__Exercise requirements__
Would you please repeat exactly the lines from the one containing "discount: 20.00 -> 25.00" to the end of the records, both included, and leave out the rest?

__Change listing data__
########################################

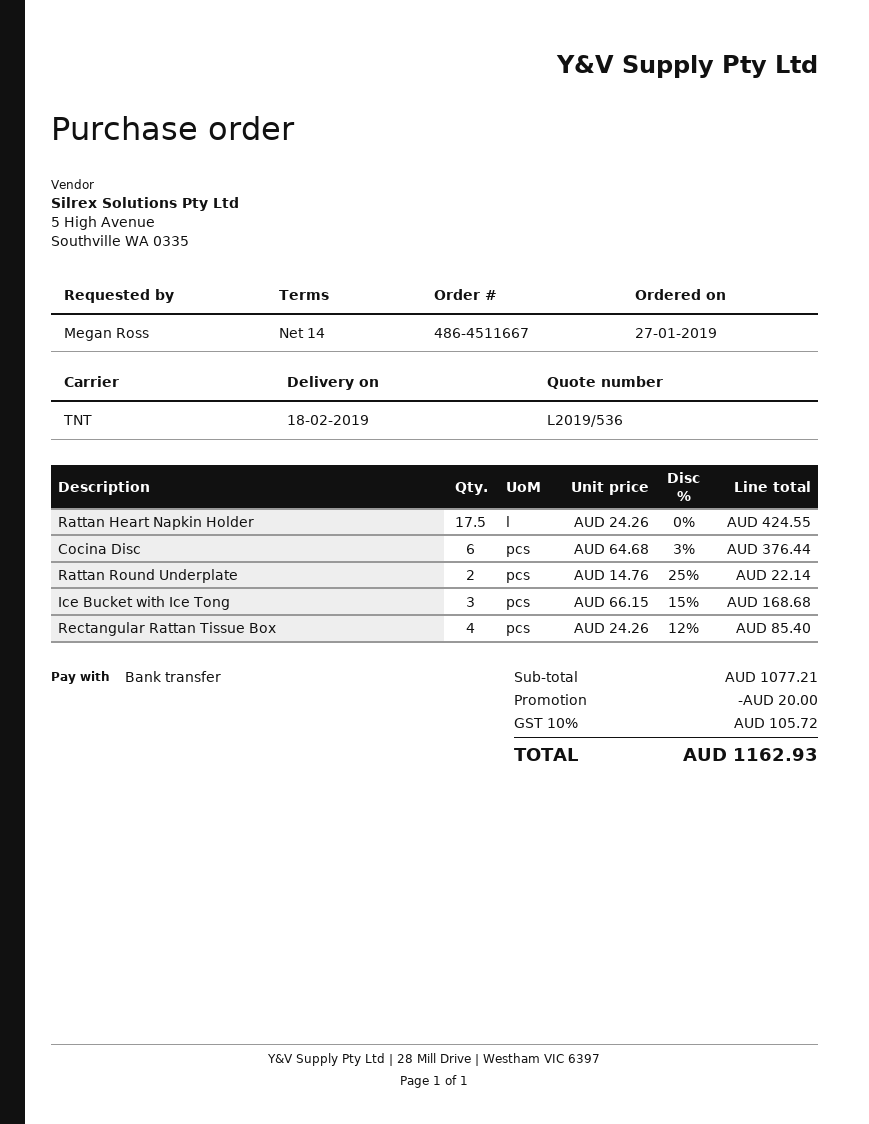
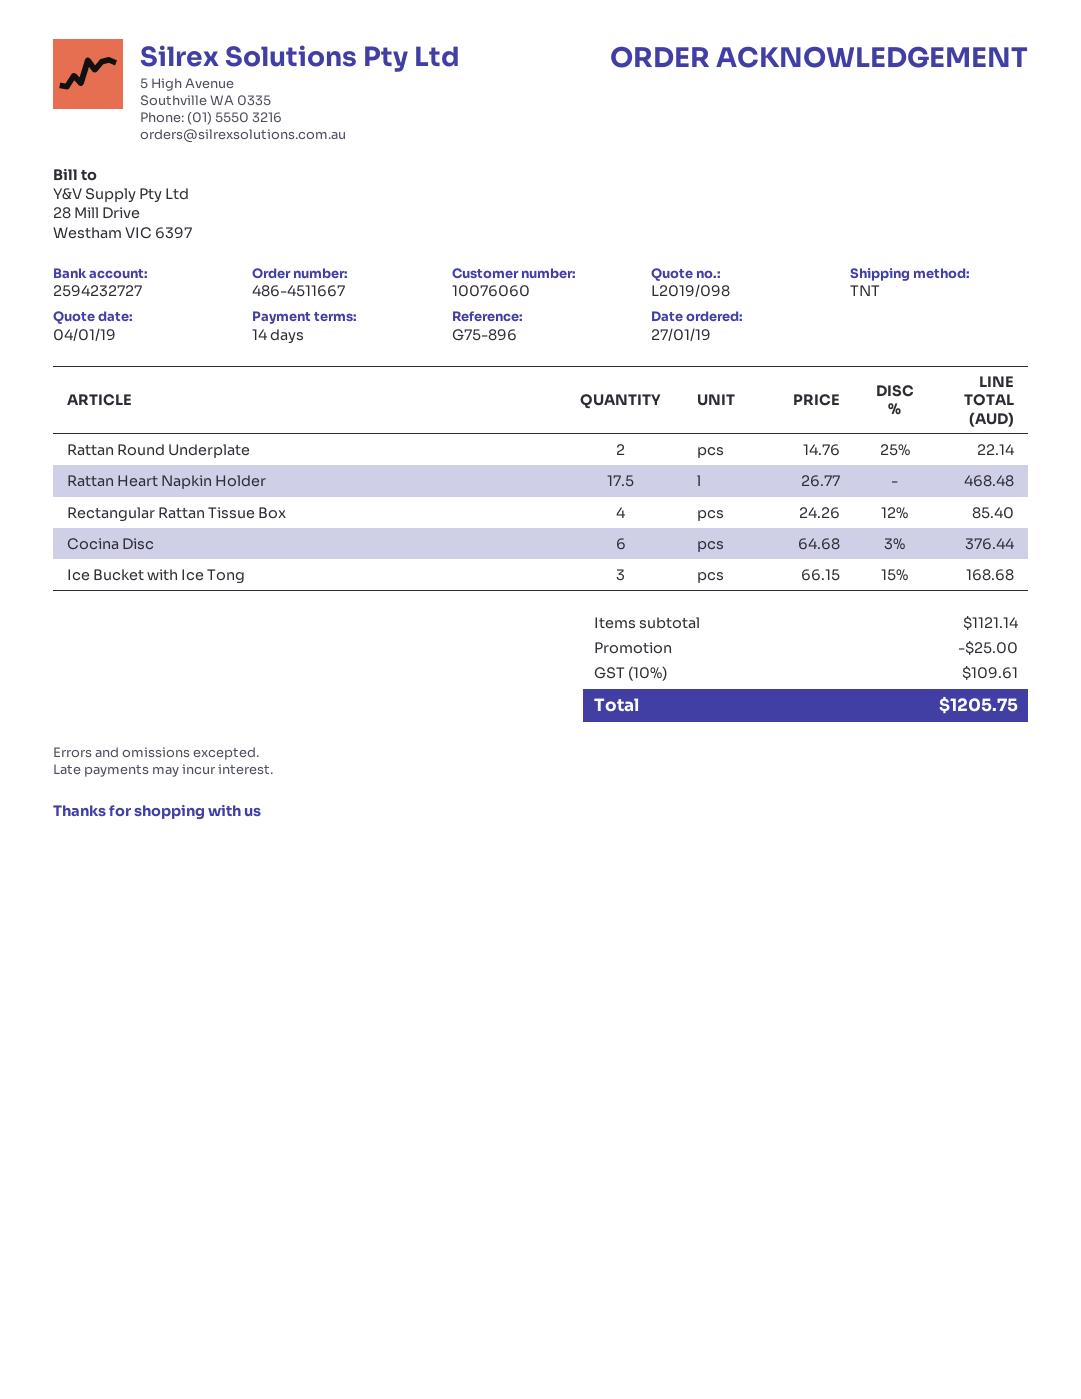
quote number: L2019/536 -> L2019/098
Rattan Heart Napkin Holder: 17.5 x 24.26 = 424.55 -> 17.5 x 26.77 = 468.48
subtotal: 1077.21 -> 1121.14
discount: 20.00 -> 25.00
tax: 10% = 105.72 -> 10% = 109.61
total: 1162.93 -> 1205.75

########################################

__Final answer__
discount: 20.00 -> 25.00
tax: 10% = 105.72 -> 10% = 109.61
total: 1162.93 -> 1205.75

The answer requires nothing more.